There was a lot of intrigue in the outfield this season, but the one constant was the new guy out there. The signing of Lance Berkman raised a lot of eyebrows in the offseason, as he had not played outfield in a long time. However, his offseason training regimen actually got him into the best shape in his life (or at least the past five years) and he played an above-average outfield. Any miscues he might have made were quickly eliminated by his bat, as he returned to the player Cardinal fans were used to seeing terrorizing them from an Astros uniform. His 31 home runs and 97 RBI carried the team when Pujols struggled earlier in the year and when Matt Holliday was out with, well, whatever ailment he was out with at the time.
Holliday’s year was like something out of House, M.D. After getting three hits, including a home run, on opening day, he had to have an emergency appendectomy. He then had a quadriceps injury in May that kept him out for about a week. He also had a finger issue that sidelined him in September and reoccurred in the playoffs. He was taken off the roster for Game 7 of the World Series after injuring his pinky and spraining his wrist in Game 6. It got so bad that when a moth landed in the ear of a player, well, you knew it had to be Holliday. Between all the injuries, Holliday was his productive self and none of the injuries look to affect him in the future.
Center field was the domain of Colby Rasmus, whose tumultuous time in St. Louis came to a halt in July when he was traded to the Toronto Blue Jays for Edwin Jackson, Marc Rzepczynski, Octavio Dotel and Corey Patterson. Rasmus was having another down year and there was friction again between him and Tony La Russa. John Mozeliak was blasted for that trade at the time, but there is no way the Cardinals are kings of the baseball world without it.
The Cards also got key contributions from Allen Craig, Jon Jay, and occasionally Schumaker out in the outfield, covering for when Holliday was hurt or when the matchups did not favor Rasmus.
Top Offensive Player
For once, this award would not go to Albert Pujols. Pujols did not hit .300 or drive in 100 runs for the first time in his career, though he did have one memorable October night deep in the heart of Texas. However, Lance Berkman put up better all around numbers and was more consistent throughout the year. With an offense that rated fifth in batting average, third in on-base percentage, and sixth in slugging throughout baseball, there were a number of players that had outstanding years at the plate, but Berkman topped them all.

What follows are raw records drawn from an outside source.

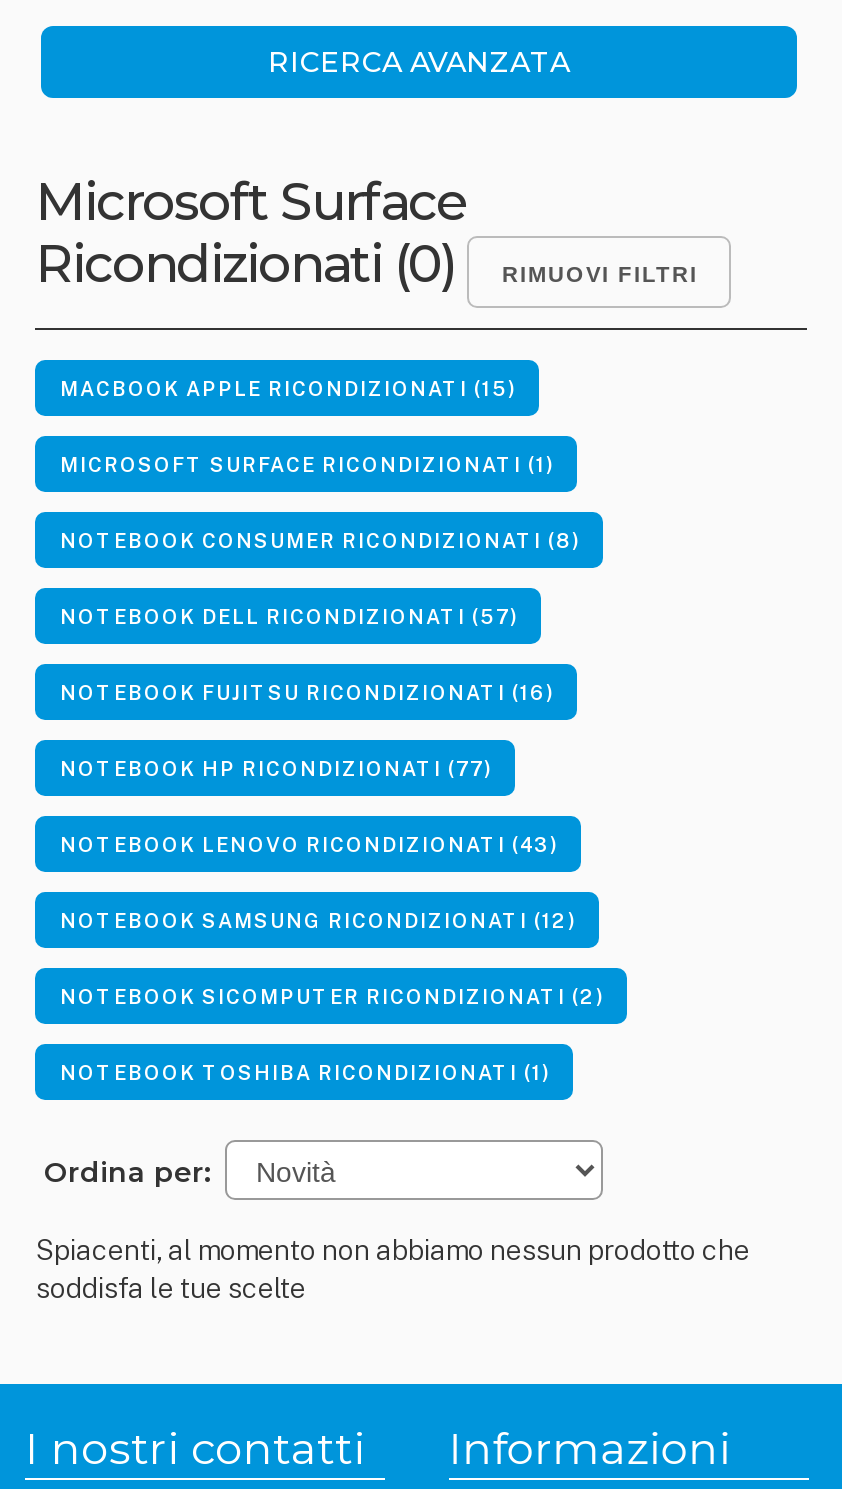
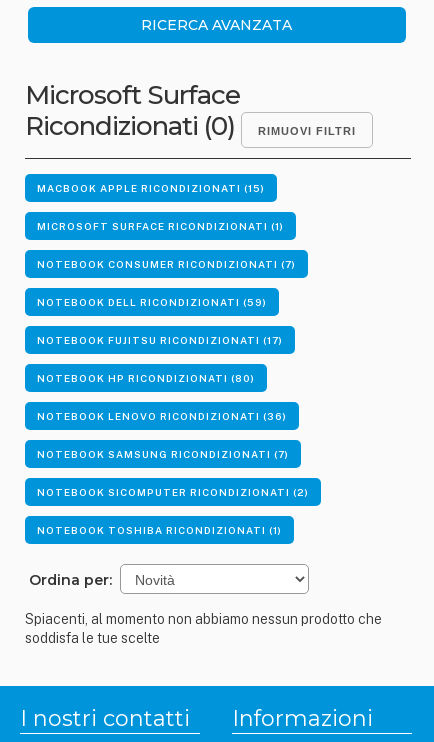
- NOTEBOOK CONSUMER RICONDIZIONATI (8)
+ NOTEBOOK CONSUMER RICONDIZIONATI (7)

- NOTEBOOK DELL RICONDIZIONATI (57)
+ NOTEBOOK DELL RICONDIZIONATI (59)

- NOTEBOOK FUJITSU RICONDIZIONATI (16)
+ NOTEBOOK FUJITSU RICONDIZIONATI (17)

- NOTEBOOK HP RICONDIZIONATI (77)
+ NOTEBOOK HP RICONDIZIONATI (80)

- NOTEBOOK LENOVO RICONDIZIONATI (43)
+ NOTEBOOK LENOVO RICONDIZIONATI (36)

- NOTEBOOK SAMSUNG RICONDIZIONATI (12)
+ NOTEBOOK SAMSUNG RICONDIZIONATI (7)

You could consider players like Jason Motte and Fernando Salas, two parts of that overhauled bullpen, but there is really no doubt that this was Chris Carpenter’s team. Carpenter was not perfect, was not the consistently dominant force that Cardinal fans saw in 2004-2006, but he still was able to come through when it mattered and his dominant, bulldog personality brought to mind another warrior in red that toed a different Busch Stadium mound.